## What the task requires
Give the records again in full, exactly as they appear.

## Records for this exercise
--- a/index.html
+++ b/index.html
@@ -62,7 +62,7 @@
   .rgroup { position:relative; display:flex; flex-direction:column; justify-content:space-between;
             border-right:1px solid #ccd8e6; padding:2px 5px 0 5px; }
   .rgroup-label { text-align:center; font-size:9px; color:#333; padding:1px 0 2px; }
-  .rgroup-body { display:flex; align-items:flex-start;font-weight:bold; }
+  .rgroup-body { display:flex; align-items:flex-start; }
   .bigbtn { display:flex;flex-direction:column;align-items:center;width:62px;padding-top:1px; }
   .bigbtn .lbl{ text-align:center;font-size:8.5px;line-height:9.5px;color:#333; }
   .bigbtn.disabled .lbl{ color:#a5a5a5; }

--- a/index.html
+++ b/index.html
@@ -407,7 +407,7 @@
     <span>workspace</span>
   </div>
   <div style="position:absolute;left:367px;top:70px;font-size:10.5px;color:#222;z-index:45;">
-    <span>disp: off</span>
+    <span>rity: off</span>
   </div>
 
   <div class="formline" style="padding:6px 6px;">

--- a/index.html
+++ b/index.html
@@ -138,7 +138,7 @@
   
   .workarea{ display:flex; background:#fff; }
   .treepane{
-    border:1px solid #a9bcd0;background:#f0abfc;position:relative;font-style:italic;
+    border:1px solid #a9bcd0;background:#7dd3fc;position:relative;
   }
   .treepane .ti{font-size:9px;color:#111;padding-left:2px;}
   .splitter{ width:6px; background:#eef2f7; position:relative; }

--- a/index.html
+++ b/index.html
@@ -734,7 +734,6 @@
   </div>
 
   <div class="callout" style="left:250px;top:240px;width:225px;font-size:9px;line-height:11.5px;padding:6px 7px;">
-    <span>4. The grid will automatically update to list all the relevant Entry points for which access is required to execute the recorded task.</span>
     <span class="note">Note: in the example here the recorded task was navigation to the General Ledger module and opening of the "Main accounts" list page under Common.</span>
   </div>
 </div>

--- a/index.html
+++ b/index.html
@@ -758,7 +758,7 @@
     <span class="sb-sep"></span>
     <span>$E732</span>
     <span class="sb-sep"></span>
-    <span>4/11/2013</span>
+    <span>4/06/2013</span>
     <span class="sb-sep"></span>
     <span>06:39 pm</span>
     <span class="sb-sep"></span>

## Answer for the task
--- a/index.html
+++ b/index.html
@@ -62,7 +62,7 @@
   .rgroup { position:relative; display:flex; flex-direction:column; justify-content:space-between;
             border-right:1px solid #ccd8e6; padding:2px 5px 0 5px; }
   .rgroup-label { text-align:center; font-size:9px; color:#333; padding:1px 0 2px; }
-  .rgroup-body { display:flex; align-items:flex-start;font-weight:bold; }
+  .rgroup-body { display:flex; align-items:flex-start; }
   .bigbtn { display:flex;flex-direction:column;align-items:center;width:62px;padding-top:1px; }
   .bigbtn .lbl{ text-align:center;font-size:8.5px;line-height:9.5px;color:#333; }
   .bigbtn.disabled .lbl{ color:#a5a5a5; }

--- a/index.html
+++ b/index.html
@@ -407,7 +407,7 @@
     <span>workspace</span>
   </div>
   <div style="position:absolute;left:367px;top:70px;font-size:10.5px;color:#222;z-index:45;">
-    <span>disp: off</span>
+    <span>rity: off</span>
   </div>
 
   <div class="formline" style="padding:6px 6px;">

--- a/index.html
+++ b/index.html
@@ -138,7 +138,7 @@
   
   .workarea{ display:flex; background:#fff; }
   .treepane{
-    border:1px solid #a9bcd0;background:#f0abfc;position:relative;font-style:italic;
+    border:1px solid #a9bcd0;background:#7dd3fc;position:relative;
   }
   .treepane .ti{font-size:9px;color:#111;padding-left:2px;}
   .splitter{ width:6px; background:#eef2f7; position:relative; }

--- a/index.html
+++ b/index.html
@@ -734,7 +734,6 @@
   </div>
 
   <div class="callout" style="left:250px;top:240px;width:225px;font-size:9px;line-height:11.5px;padding:6px 7px;">
-    <span>4. The grid will automatically update to list all the relevant Entry points for which access is required to execute the recorded task.</span>
     <span class="note">Note: in the example here the recorded task was navigation to the General Ledger module and opening of the "Main accounts" list page under Common.</span>
   </div>
 </div>

--- a/index.html
+++ b/index.html
@@ -758,7 +758,7 @@
     <span class="sb-sep"></span>
     <span>$E732</span>
     <span class="sb-sep"></span>
-    <span>4/11/2013</span>
+    <span>4/06/2013</span>
     <span class="sb-sep"></span>
     <span>06:39 pm</span>
     <span class="sb-sep"></span>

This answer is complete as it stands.